You do a lot of work documenting poverty, violence and racial tension in Chicago and elsewhere, and you’ve seen a lot of police violence against people in poor communities. Yet Ferguson hit the world media in a way that most of your subjects have not. Why do you think this story in particular has drawn so much attention?
This issue has been brewing for many, many years. I think the killings of Trayvon Martin, Eric Garner and many other people over the last few years set the stage for the anger over Michael Brown’s shooting and the disproportionate use of police force in response to the subsequent protests. This kind of state power has been carried out against individuals in poor communities throughout the U.S. — but it seems Ferguson finally woke up people outside of those communities, not just in the U.S. but outside it, to what’s been going on.
It wasn’t just that Brown was unarmed, but that the police response was so disproportionate. Darren Wilson clearly made a mistake, and the police in Ferguson stood behind him 110%. If you compare it to the Eric Garner case, there was immediately admission that the chokehold was illegally used.
From what you observed on the ground, did you get the impression that, had Ferguson police apologized right away, things would have gone differently? Or was tension already so high that it would have happened anyway?
I think what got people really upset was the intense, militaristic response. They were drawing down on people in military garb with fully loaded weapons. But in general, the levels of social violence within the overall community of Ferguson are not high. There’s more in nearby St. Louis, where Vonderrit Deondre Myers, another young man, was recently killed by an off-duty police officer. So it started with Ferguson, and then it grew. People from other communities came in. Young people came out and took over the street. There was some looting, but the majority of the people just wanted to protest peacefully. On the first Thursday night that I arrived, people were cruising up and down W. Florissant, along with thousands of people protesting. Later that night is when the tear gas started.

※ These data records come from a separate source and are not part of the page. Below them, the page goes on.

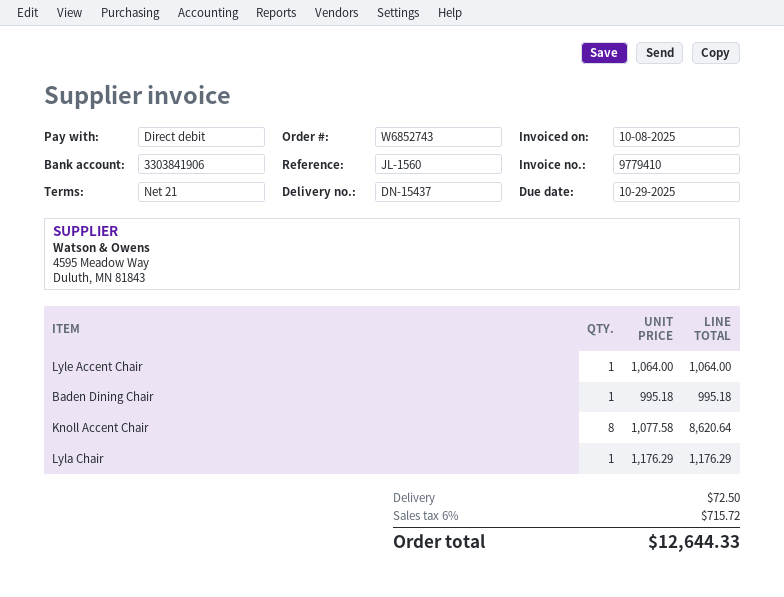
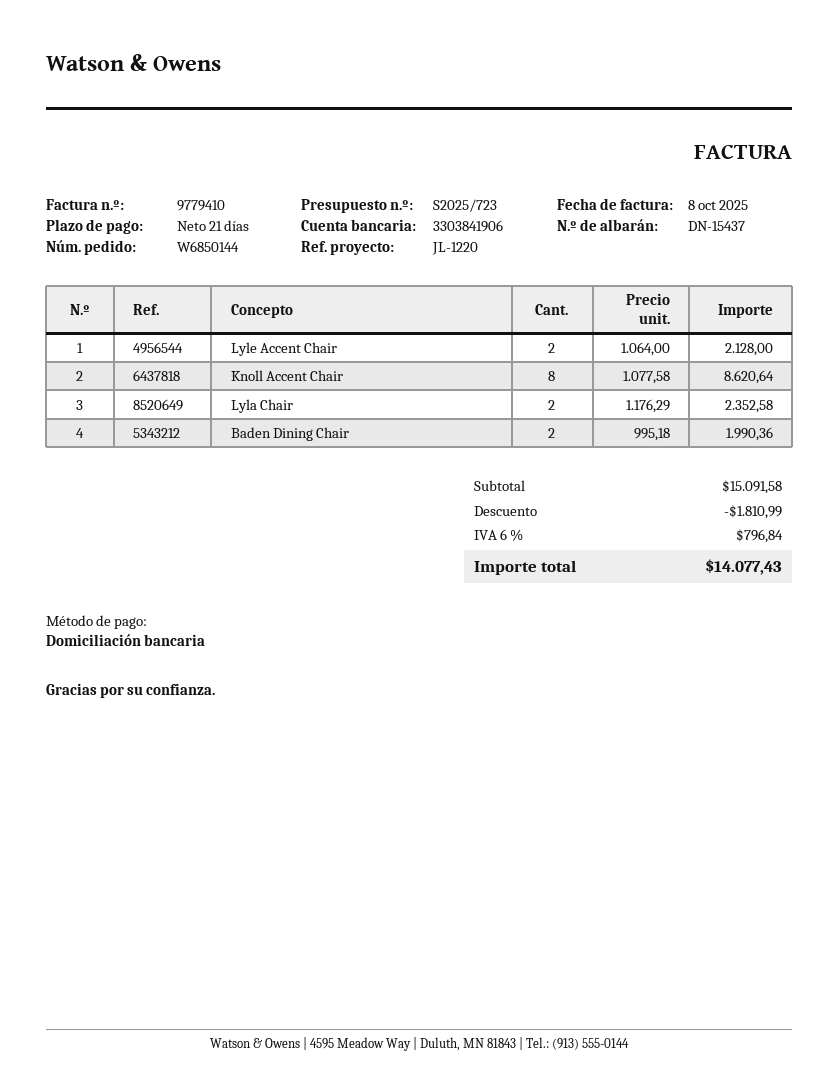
order number: W6852743 -> W6850144
reference: JL-1560 -> JL-1220
Lyle Accent Chair: 1 x 1064.00 = 1064.00 -> 2 x 1064.00 = 2128.00
Baden Dining Chair: 1 x 995.18 = 995.18 -> 2 x 995.18 = 1990.36
Lyla Chair: 1 x 1176.29 = 1176.29 -> 2 x 1176.29 = 2352.58
discount: none -> 1810.99
shipping: 72.50 -> none
tax: 6% = 715.72 -> 6% = 796.84
total: 12644.33 -> 14077.43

It was a real mix of emotions for people. On the one hand, there was a release of a real sense of repression and anger directed at the reality that, out of the 53 police officers there, three weren’t white — as well as anger at the very punitive court system that exacts high court costs on mostly poor people. All these little things add up over time.
What was the makeup of the crowd in the streets, racially speaking?

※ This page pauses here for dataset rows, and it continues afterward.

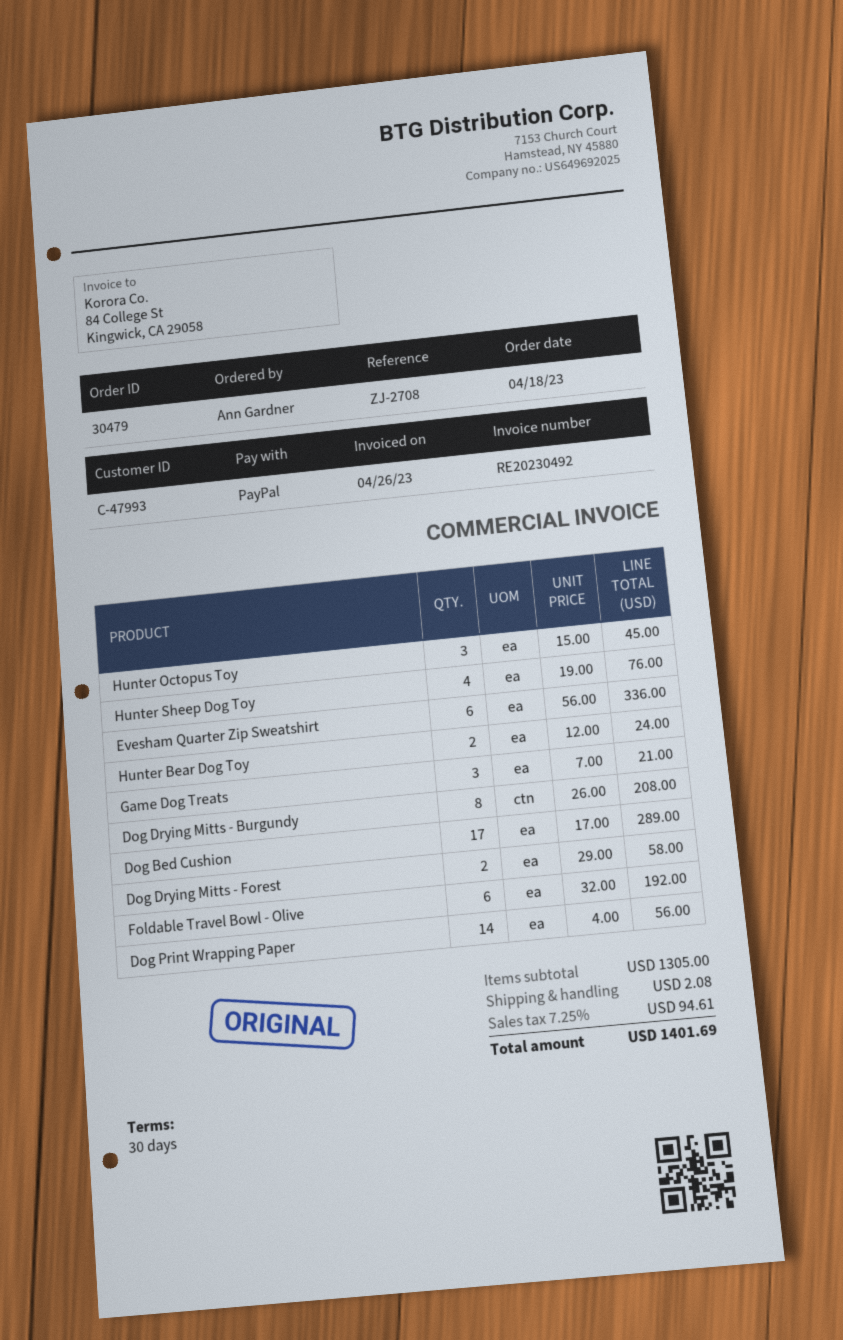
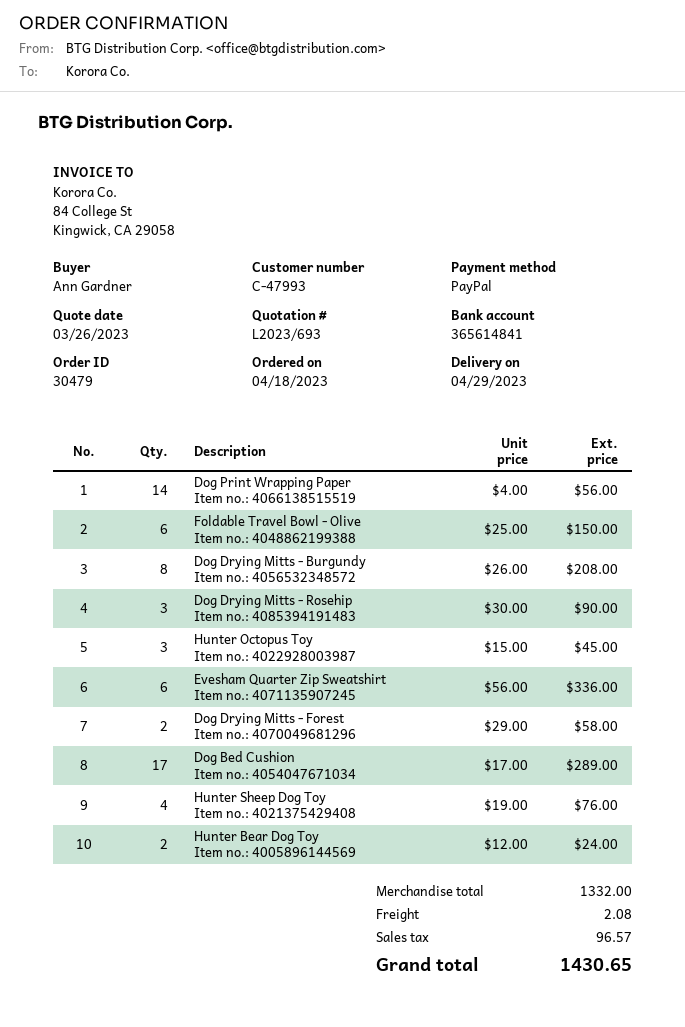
Game Dog Treats: 3 x 7.00 = 21.00 -> none
Foldable Travel Bowl - Olive: 6 x 32.00 = 192.00 -> 6 x 25.00 = 150.00
Dog Drying Mitts - Rosehip: none -> 3 x 30.00 = 90.00
subtotal: 1305.00 -> 1332.00
tax: 94.61 -> 96.57
total: 1401.69 -> 1430.65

It was mixed, but it was definitely more black folks overall. But they were from all over the whole St. Louis area, and then people from other communities all over the country started to arrive. This led to a kind of conversation on the street about whose voice was being heard, and the best way to protest.
At first it was young people who were protesting in a very confrontational way. “We want change; we want justice for Mike Brown.” When the police responded with a show of force, it became a head-to-head situation. Interestingly, there was very little political ideology in the message at first — it was just a pure moment of reaction and rage, of truly honest dissent. So the “Hands Up, Don’t Shoot!” response was a very strong way to be in the face of the police, in the face of the guns. Then came a wave of preachers and older community leaders, who organized in Ferguson to try to keep the peace and, in some ways, to tamp down the more forceful and confrontational message being put forth by the young folks.
Then came outsiders from Chicago, New York, and different areas of the country — and these people did have a more defined political ideology: “It’s not just about ‘Mike Brown’, but they’re about all of the people who’ve been shot by police,” and so on. By the time they arrived and were doing that, some members of the community were saying, “No, we don’t need more direct confrontation. We don’t want that confrontation with police, and we’re the ones who have to deal with that once you leave and go back to wherever you’re from.” Or, “You are here as an outsider, and you’re not really respecting where we are at, at this point in the protest.”
How did this show up in the film?
The three forces at work in the film were the protestors, the police and the media. At first it was protestors versus police. Yet, as the media grew in numbers, they became their own force within the whole story. That’s why I included how the police were attempting to manage the media. The police were not always restrained with the photographers and journalists. They arrested several journalists and also hit some photographers. And the protestors understood the need for us to be there. It was a really interesting moment in America — in American history, I would say.
Today, this issue is not going away. Just recently a 17-year-old was shot and killed by a member of the Chicago Police Department. Unlike Mike Brown, he was armed with a knife. It’s reported that none of the officers present had a taser. Either way the young man is dead and we, as a country will have to deal with that sad reality. How we choose to deal with this issue will help define who we are individually and as a nation.